Falling from the sky

Maybe I am WAY off base with my understanding of this, but…

Say you are skydiving. Your parachute and backups fail to open. You are now falling from the sky and a fantastic rate towards a body of water. Now, if I understand this correctly, the surface tension of the water makes it act like concrete. For all intents and purposes, you die rather quickly.

Now, same scenario. Only this time, you have an economy size bottle of Sunlight Dish Soap that you picked up at Sam’s Club. Shortly before you hit the water, you dump the contents of the bottle out onto the spot where you will land. Since soap makes water “wetter”, would that be enough to allow you to break through the surface “safely” and survive your accident? Or once you pass the layer of soap, would it be flatsplatcity all over again?

You never know when this information could come in handy…

Duh! I just realized that it would be impossible to make the soap fall faster than you. But let’s ignore that for now please… :slight_smile:

I don’t believe it is the surface tension of the water that kills you in this case since the surface tension of water isn’t great enough to support the weight of a human being. Rather, the issue relates to the relative non-compressibility of water. When you dive into water, you impart a force on the water beneath you. The water compresses slightly but largely resists compression. The water pushes back at you. Of course, the water, being a fluid, soon gets displaced by your body, allowing you to dive in and swim about.

Now, consider your case where your parachute fails to open. You hit the surface of the water at roughly your terminal velocity. This imparts a great force on the water below, but the water compresses only slighty and resists the compression. A large, sudden force is then imparted on your body, killing you. Your body displaces the water and you sink into a watery grave. Unless you course you have a high body fat %, in which case you’ll float on the water, dead as a doornail.

Also note that the soap’s terminal velocity is likely to be lower than your own (smaller objects have more surface area per mass, and hence more air resistance), so even if you did drop some soap in, you’d hit before the soap did.

Of course, if you’re gonna die anyway, you might as well be clean and dead…

This again.
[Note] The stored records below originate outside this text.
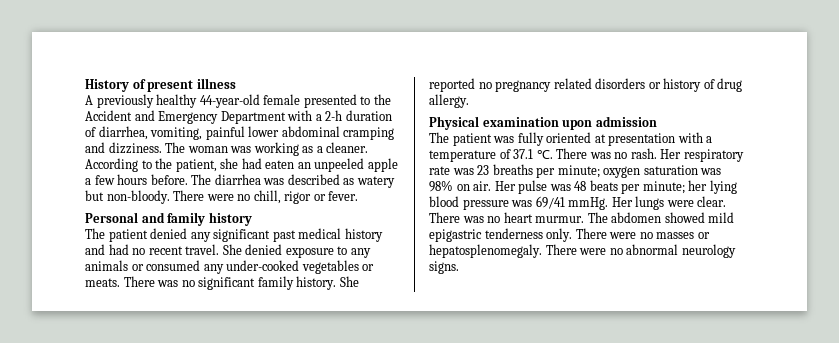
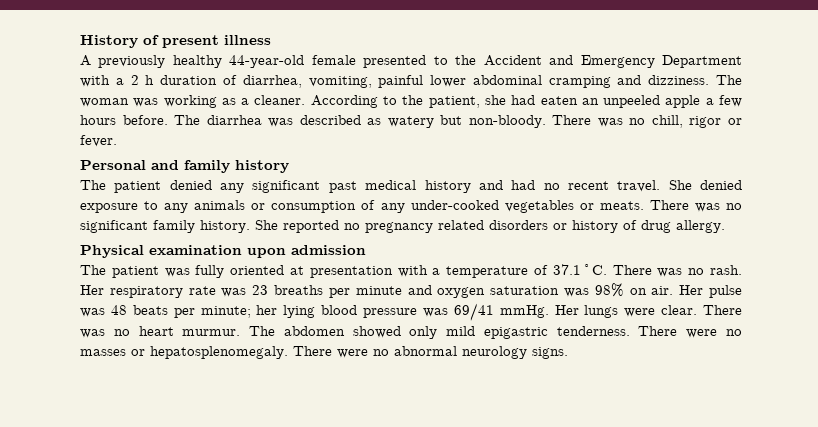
- A previously healthy 44-year-old female presented to the Accident and Emergency Department with a 2-h duration of diarrhea, vomiting, painful lower abdominal cramping and dizziness.
+ A previously healthy 44-year-old female presented to the Accident and Emergency Department with a 2 h duration of diarrhea, vomiting, painful lower abdominal cramping and dizziness.
- There were no chill, rigor or fever.
+ There was no chill, rigor or fever.
- She denied exposure to any animals or consumed any under-cooked vegetables or meats.
+ She denied exposure to any animals or consumption of any under-cooked vegetables or meats.
- The patient was fully oriented at presentation with a temperature of 37.1 ℃. There was no rash.
+ The patient was fully oriented at presentation with a temperature of 37.1˚C. There was no rash.
- Her respiratory rate was 23 breaths per minute; oxygen saturation was 98% on air.
+ Her respiratory rate was 23 breaths per minute and oxygen saturation was 98% on air.
- The abdomen showed mild epigastric tenderness only.
+ The abdomen showed only mild epigastric tenderness.

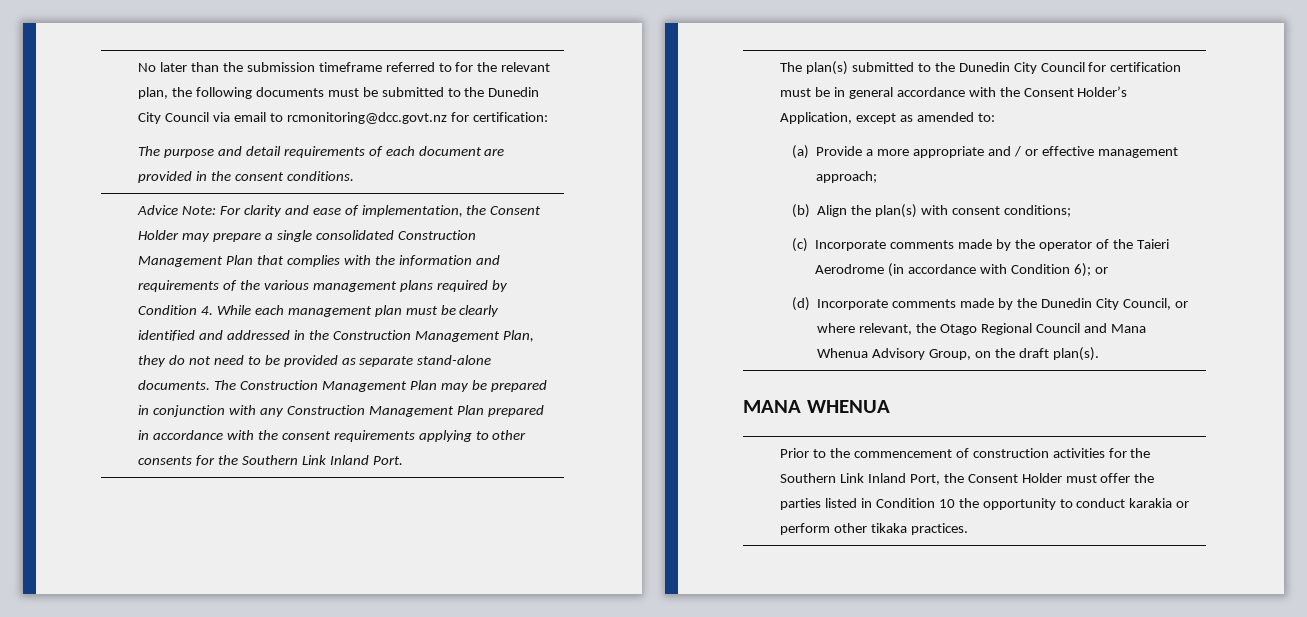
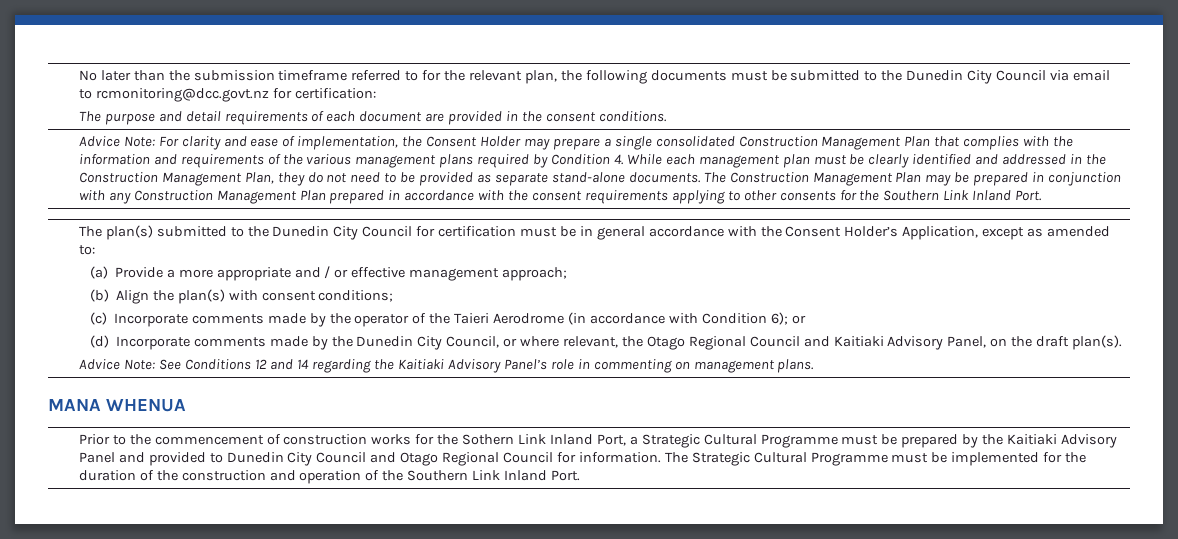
- (d) Incorporate comments made by the Dunedin City Council, or where relevant, the Otago Regional Council and Mana Whenua Advisory Group, on the draft plan(s).
+ (d) Incorporate comments made by the Dunedin City Council, or where relevant, the Otago Regional Council and Kaitiaki Advisory Panel, on the draft plan(s).
+ Advice Note: See Conditions 12 and 14 regarding the Kaitiaki Advisory Panel’s role in commenting on management plans.
- Prior to the commencement of construction activities for the Southern Link Inland Port, the Consent Holder must offer the parties listed in Condition 10 the opportunity to conduct karakia or perform other tikaka practices.
+ Prior to the commencement of construction works for the Sothern Link Inland Port, a Strategic Cultural Programme must be prepared by the Kaitiaki Advisory Panel and provided to Dunedin City Council and Otago Regional Council for information. The Strategic Cultural Programme must be implemented for the duration of the construction and operation of the Southern Link Inland Port.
We discussed this in another thread. Basicly, water never acts like concrete, no matter how fast you hit it. The oft repeated “hitting water at high speed is like hitting concrete,” is hyperbole. There is evidence that it it possible for a human to hit water at terminal velocity and survive. I don’t think the same is true of concrete.

Chronos, the falling person could take a bottle of dish soap and squirt it down. This would send the soap to a lower altitude than the faller. If timed correctly, the soap would hit the water before the faller. Not that it would do any good.

I think a humans terminal velocity is somewhere in the ball park of 120mph (i could be WAY off, someone correct me). If you’ve ever been water skiing/tubing/kneeboarding…etc and you’ve hit the water going around 35-40mph then you know that it can be pretty solid and thats considering that you’re probably going in at a generous angle. While hitting water at 120mph may not be <i>exactly</i> like hitting concrete, i can imagine its pretty close. Anybody think it would make a difference if a skinny guy put his hands over his head and did a perfect swan dive though? I always wonder that when im flying over the ocean heh.

ahhh i see html doesnt work on this board. by the way, how do you edit posts for when stuff like that happens? i couldnt figure it out earlier.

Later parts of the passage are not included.